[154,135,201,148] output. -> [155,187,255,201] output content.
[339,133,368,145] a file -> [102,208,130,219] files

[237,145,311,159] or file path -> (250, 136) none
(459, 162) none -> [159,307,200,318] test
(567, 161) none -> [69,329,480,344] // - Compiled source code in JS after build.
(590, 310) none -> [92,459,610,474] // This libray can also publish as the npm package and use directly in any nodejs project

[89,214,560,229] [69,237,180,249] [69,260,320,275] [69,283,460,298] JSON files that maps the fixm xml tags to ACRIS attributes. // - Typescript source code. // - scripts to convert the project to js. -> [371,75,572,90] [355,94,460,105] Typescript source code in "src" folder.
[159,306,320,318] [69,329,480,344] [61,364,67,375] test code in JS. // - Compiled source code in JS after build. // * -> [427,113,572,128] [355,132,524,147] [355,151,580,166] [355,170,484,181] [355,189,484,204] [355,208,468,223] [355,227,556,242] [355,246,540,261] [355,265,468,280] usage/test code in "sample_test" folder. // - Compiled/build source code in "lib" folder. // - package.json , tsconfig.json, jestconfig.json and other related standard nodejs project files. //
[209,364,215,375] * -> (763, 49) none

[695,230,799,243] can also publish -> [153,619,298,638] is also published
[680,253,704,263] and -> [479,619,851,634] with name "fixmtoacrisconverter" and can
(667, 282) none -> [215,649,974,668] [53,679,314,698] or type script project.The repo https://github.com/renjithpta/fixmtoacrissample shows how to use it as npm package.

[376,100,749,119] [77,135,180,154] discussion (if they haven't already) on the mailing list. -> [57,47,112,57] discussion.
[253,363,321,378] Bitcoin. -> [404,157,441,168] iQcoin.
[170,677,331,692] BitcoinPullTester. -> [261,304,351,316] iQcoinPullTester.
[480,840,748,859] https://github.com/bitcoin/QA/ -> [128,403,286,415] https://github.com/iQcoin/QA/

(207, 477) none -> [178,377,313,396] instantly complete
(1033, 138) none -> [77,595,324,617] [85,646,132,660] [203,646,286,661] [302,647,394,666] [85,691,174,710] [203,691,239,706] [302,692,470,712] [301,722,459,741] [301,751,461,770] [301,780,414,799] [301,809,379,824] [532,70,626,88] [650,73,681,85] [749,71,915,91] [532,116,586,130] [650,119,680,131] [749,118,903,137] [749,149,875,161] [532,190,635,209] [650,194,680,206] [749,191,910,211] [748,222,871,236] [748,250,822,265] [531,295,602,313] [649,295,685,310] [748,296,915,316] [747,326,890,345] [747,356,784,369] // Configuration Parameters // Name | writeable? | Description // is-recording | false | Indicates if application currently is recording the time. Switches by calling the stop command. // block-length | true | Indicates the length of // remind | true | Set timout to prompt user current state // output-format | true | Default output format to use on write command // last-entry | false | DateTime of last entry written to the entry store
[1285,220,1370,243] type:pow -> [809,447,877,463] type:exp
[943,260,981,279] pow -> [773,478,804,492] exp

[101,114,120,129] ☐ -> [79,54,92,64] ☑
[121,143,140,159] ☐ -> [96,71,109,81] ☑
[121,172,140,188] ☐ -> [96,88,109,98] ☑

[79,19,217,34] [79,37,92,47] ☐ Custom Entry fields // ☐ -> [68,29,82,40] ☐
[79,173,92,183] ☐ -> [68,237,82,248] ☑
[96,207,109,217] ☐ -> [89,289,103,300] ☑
-- -- --
EXERCISE DETAILS. Retype the material in full. Keep every character as it is.

FINISHED TASK.
[154,135,201,148] output. -> [155,187,255,201] output content.
[339,133,368,145] a file -> [102,208,130,219] files

[237,145,311,159] or file path -> (250, 136) none
(459, 162) none -> [159,307,200,318] test
(567, 161) none -> [69,329,480,344] // - Compiled source code in JS after build.
(590, 310) none -> [92,459,610,474] // This libray can also publish as the npm package and use directly in any nodejs project

[89,214,560,229] [69,237,180,249] [69,260,320,275] [69,283,460,298] JSON files that maps the fixm xml tags to ACRIS attributes. // - Typescript source code. // - scripts to convert the project to js. -> [371,75,572,90] [355,94,460,105] Typescript source code in "src" folder.
[159,306,320,318] [69,329,480,344] [61,364,67,375] test code in JS. // - Compiled source code in JS after build. // * -> [427,113,572,128] [355,132,524,147] [355,151,580,166] [355,170,484,181] [355,189,484,204] [355,208,468,223] [355,227,556,242] [355,246,540,261] [355,265,468,280] usage/test code in "sample_test" folder. // - Compiled/build source code in "lib" folder. // - package.json , tsconfig.json, jestconfig.json and other related standard nodejs project files. //
[209,364,215,375] * -> (763, 49) none

[695,230,799,243] can also publish -> [153,619,298,638] is also published
[680,253,704,263] and -> [479,619,851,634] with name "fixmtoacrisconverter" and can
(667, 282) none -> [215,649,974,668] [53,679,314,698] or type script project.The repo https://github.com/renjithpta/fixmtoacrissample shows how to use it as npm package.

[376,100,749,119] [77,135,180,154] discussion (if they haven't already) on the mailing list. -> [57,47,112,57] discussion.
[253,363,321,378] Bitcoin. -> [404,157,441,168] iQcoin.
[170,677,331,692] BitcoinPullTester. -> [261,304,351,316] iQcoinPullTester.
[480,840,748,859] https://github.com/bitcoin/QA/ -> [128,403,286,415] https://github.com/iQcoin/QA/

(207, 477) none -> [178,377,313,396] instantly complete
(1033, 138) none -> [77,595,324,617] [85,646,132,660] [203,646,286,661] [302,647,394,666] [85,691,174,710] [203,691,239,706] [302,692,470,712] [301,722,459,741] [301,751,461,770] [301,780,414,799] [301,809,379,824] [532,70,626,88] [650,73,681,85] [749,71,915,91] [532,116,586,130] [650,119,680,131] [749,118,903,137] [749,149,875,161] [532,190,635,209] [650,194,680,206] [749,191,910,211] [748,222,871,236] [748,250,822,265] [531,295,602,313] [649,295,685,310] [748,296,915,316] [747,326,890,345] [747,356,784,369] // Configuration Parameters // Name | writeable? | Description // is-recording | false | Indicates if application currently is recording the time. Switches by calling the stop command. // block-length | true | Indicates the length of // remind | true | Set timout to prompt user current state // output-format | true | Default output format to use on write command // last-entry | false | DateTime of last entry written to the entry store
[1285,220,1370,243] type:pow -> [809,447,877,463] type:exp
[943,260,981,279] pow -> [773,478,804,492] exp

[101,114,120,129] ☐ -> [79,54,92,64] ☑
[121,143,140,159] ☐ -> [96,71,109,81] ☑
[121,172,140,188] ☐ -> [96,88,109,98] ☑

[79,19,217,34] [79,37,92,47] ☐ Custom Entry fields // ☐ -> [68,29,82,40] ☐
[79,173,92,183] ☐ -> [68,237,82,248] ☑
[96,207,109,217] ☐ -> [89,289,103,300] ☑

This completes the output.